Apart from his maths skills, he was also a well-known astronomer and poet.

Source: Famous People
Source: Round Table Books

Omar Khayyam was born in Nishapur, a leading metropolis in Khorasan (Present day Iran) during medieval times that reached its climax of prosperity in the eleventh century under the Seljuq dynasty. Nishapur was then religiously a major center of Zoroastrians. It is likely that Khayyam’s father was a Zoroastrian who had converted to Islam. He was born into a family of tent-makers (Khayyam). His full name, as it appears in the Arabic sources, was Abu’l Fath Omar ibn Ibrāhīm al-Khayyām. In medieval Persian texts he is usually simply called Omar Khayyām.

His boyhood was passed in Nishapur. His gifts were recognized by his early tutors who sent him to study under Imam Muwaffaq Nīshābūrī, the greatest teacher of the Khorasan region who tutored the children of the highest nobility. In 1073, at the age of twenty-six, he entered the service of Sultan Malik-Shah I as an adviser. In 1076 Khayyam was invited to Isfahan by the vizier and political figure Nizam al-Mulk to take advantage of the libraries and centers in learning there. His years in Isfahan were productive. It was at this time that he began to study the work of Greek mathematicians Euclid and Apollonius much more closely. But after the death of Malik-Shah and his vizier (presumably by the Assassins’ sect), Omar had fallen from favour at court, and as a result, he soon set out on his pilgrimage to Mecca. A possible ulterior motive for his pilgrimage reported by Al-Qifti, is that he was attacked by the clergy for his apparent skepticism. So he decided to perform his pilgrimage as a way of demonstrating his faith and freeing himself from all suspicion of unorthodoxy. He was then invited by the new Sultan Sanjar to Marv, possibly to work as a court astrologer. He was later allowed to return to Nishapur owing to his declining health. Upon his return, he seemed to have lived the life of a recluse. Khayyam died in 1131 and is buried in the Khayyam Garden.

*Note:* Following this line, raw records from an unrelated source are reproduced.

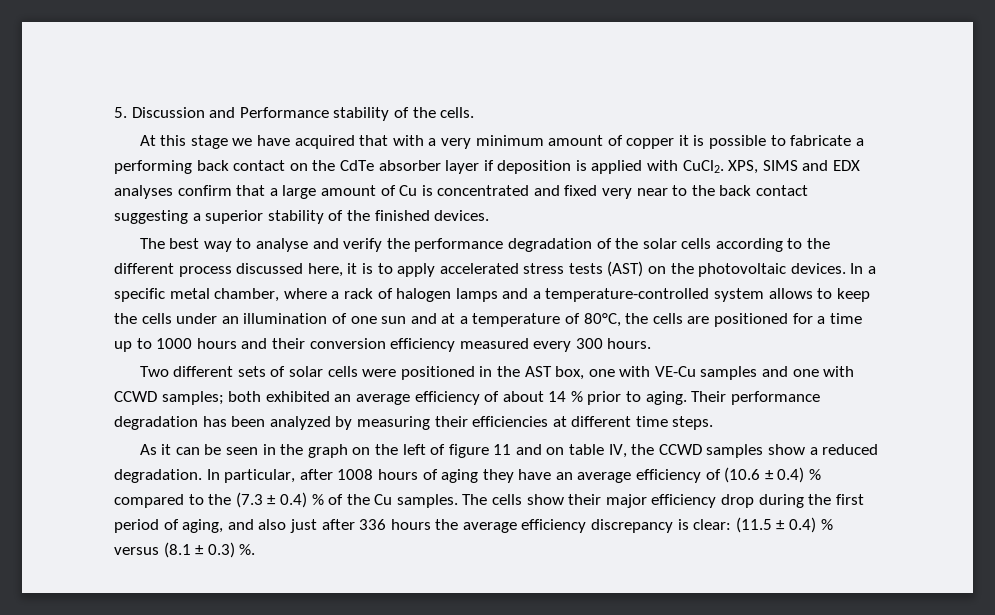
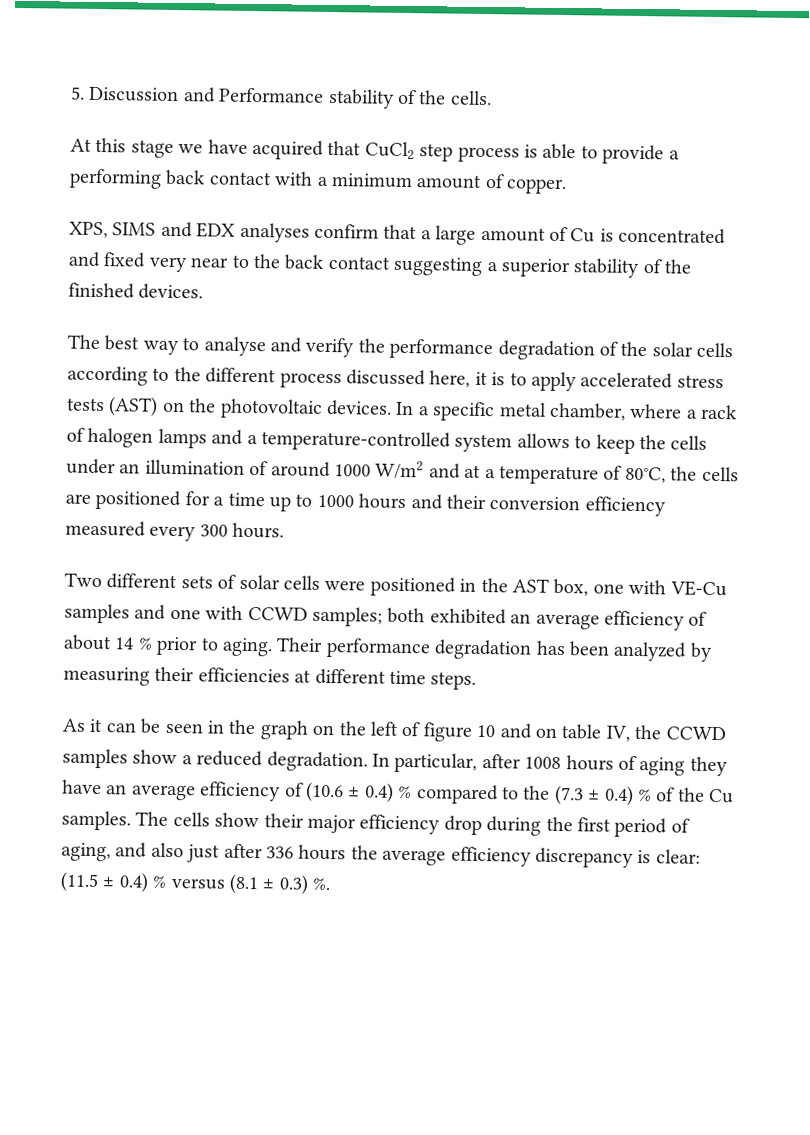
- At this stage we have acquired that with a very minimum amount of copper it is possible to fabricate a performing back contact on the CdTe absorber layer if deposition is applied with CuCl2. XPS, SIMS and EDX analyses confirm that a large amount of Cu is concentrated and fixed very near to the back contact suggesting a superior stability of the finished devices.
+ At this stage we have acquired that CuCl2 step process is able to provide a performing back contact with a minimum amount of copper.
+ XPS, SIMS and EDX analyses confirm that a large amount of Cu is concentrated and fixed very near to the back contact suggesting a superior stability of the finished devices.
- In a specific metal chamber, where a rack of halogen lamps and a temperature-controlled system allows to keep the cells under an illumination of one sun and at a temperature of 80°C, the cells are positioned for a time up to 1000 hours and their conversion efficiency measured every 300 hours.
+ In a specific metal chamber, where a rack of halogen lamps and a temperature-controlled system allows to keep the cells under an illumination of around 1000 W/m2 and at a temperature of 80°C, the cells are positioned for a time up to 1000 hours and their conversion efficiency measured every 300 hours.
- As it can be seen in the graph on the left of figure 11 and on table IV, the CCWD samples show a reduced degradation.
+ As it can be seen in the graph on the left of figure 10 and on table IV, the CCWD samples show a reduced degradation.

His work on the classification and solution of cubic equations is phenomenal of those times as he had provided geometric solutions by the intersection of cones.

Khayyam was first to give a general method for solving cubic equations. Although he didn’t consider negative roots, his methods were sufficient to find geometrically all real (positive or negative) roots of cubic equations.

In 2012 as well, Khayyam’s 964th birthday was also celebrated by the search engine with a special doodle which was very well received by users.